Material for this task →
+++

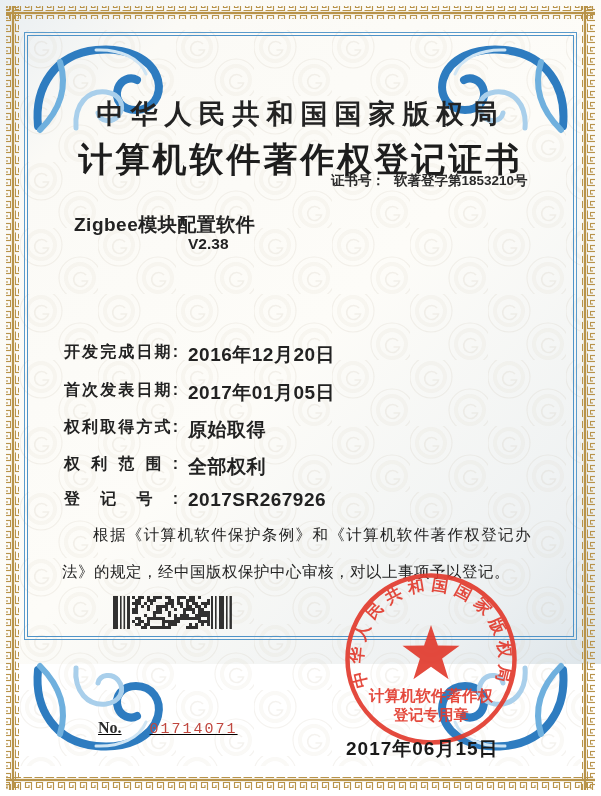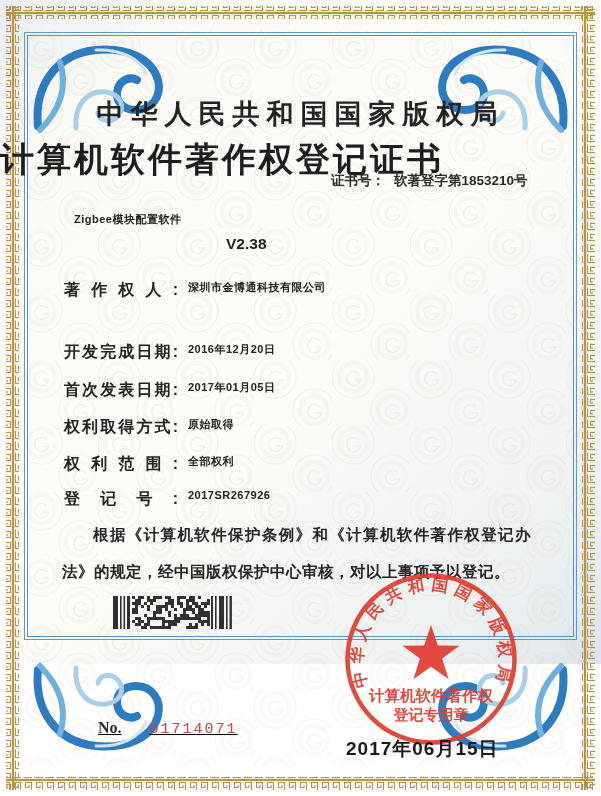"计算机软件著作权登记证书" .cert-title { text-align: none -> center }
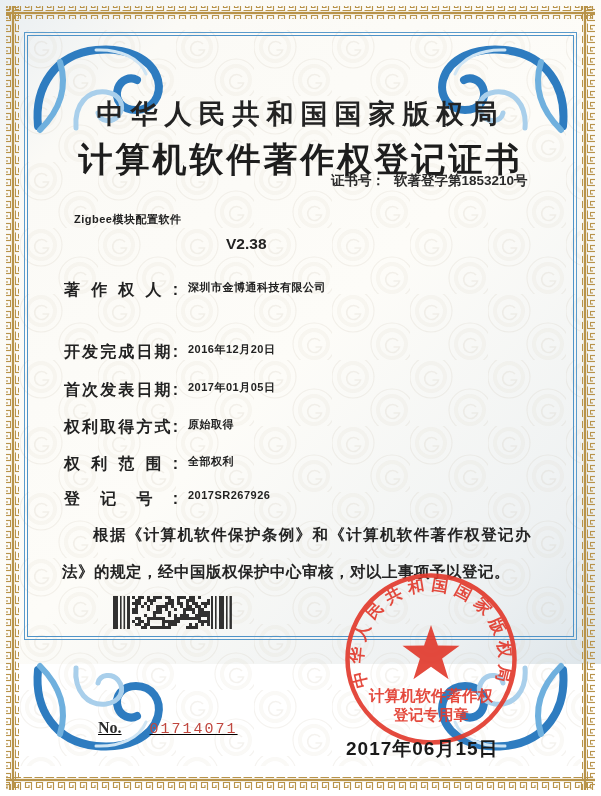"Zigbee模块配置软件" .field-value { font-size: 11px -> 19px }
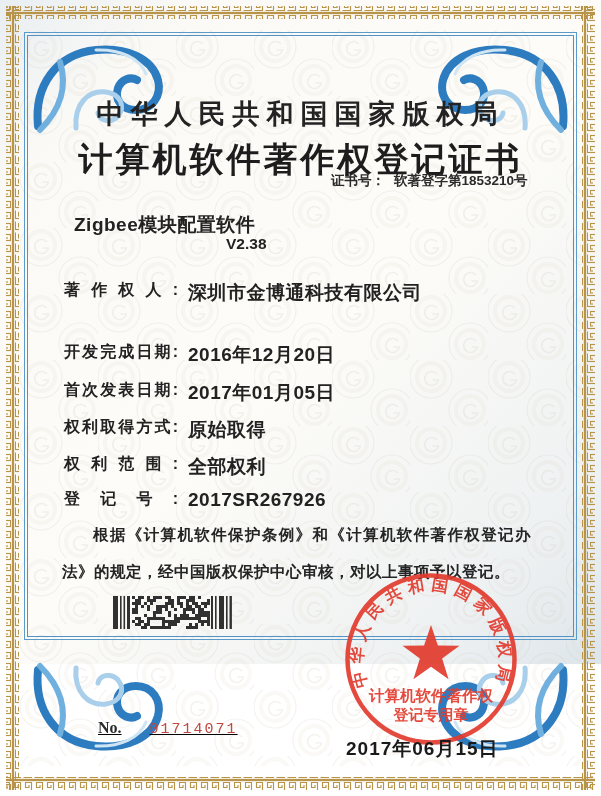"V2.38" .value-line2 { margin-left: 38px -> none }
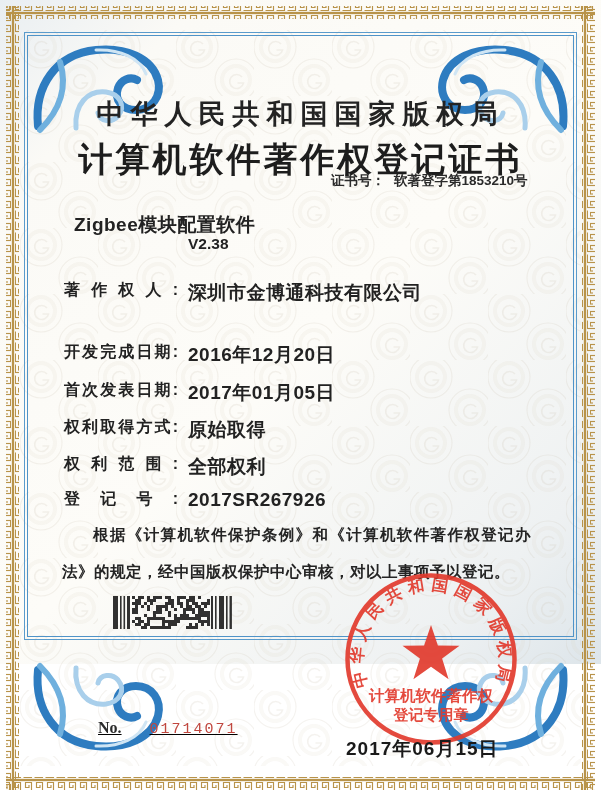"著作权人:" div.field-row { html: <div> <span>著作权人:</span> <span>深圳市金博通科技有限公司</span> </div> -> none }
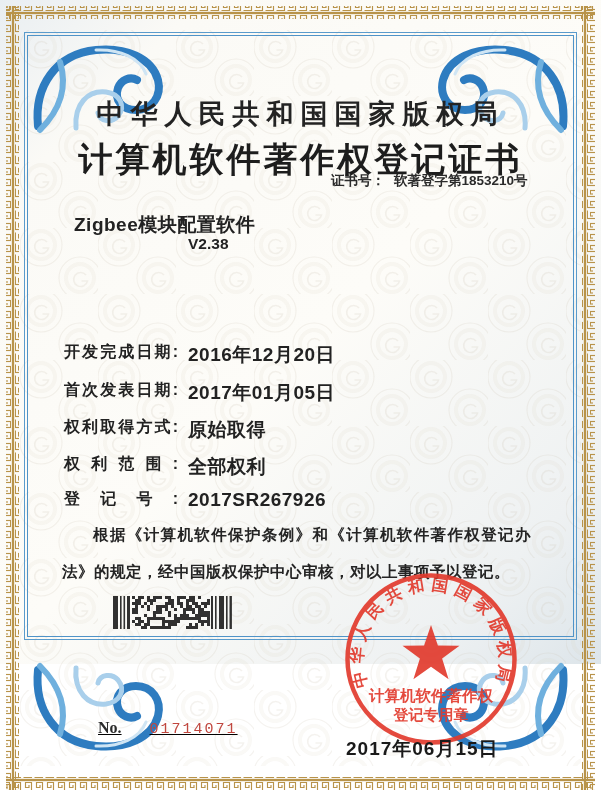"根据《计算机软件保护条例》和《计算机软件著作权登记办法》的规定，经中国版权保护中" .statement { font-weight: bold -> normal }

+++

What to produce →
Your job is to restate, word for word, only the lines from the one holding "font-size: 11px ->" through the end of the material; pictures stay out.

Worked solution →
"Zigbee模块配置软件" .field-value { font-size: 11px -> 19px }
"V2.38" .value-line2 { margin-left: 38px -> none }
"著作权人:" div.field-row { html: <div> <span>著作权人:</span> <span>深圳市金博通科技有限公司</span> </div> -> none }
"根据《计算机软件保护条例》和《计算机软件著作权登记办法》的规定，经中国版权保护中" .statement { font-weight: bold -> normal }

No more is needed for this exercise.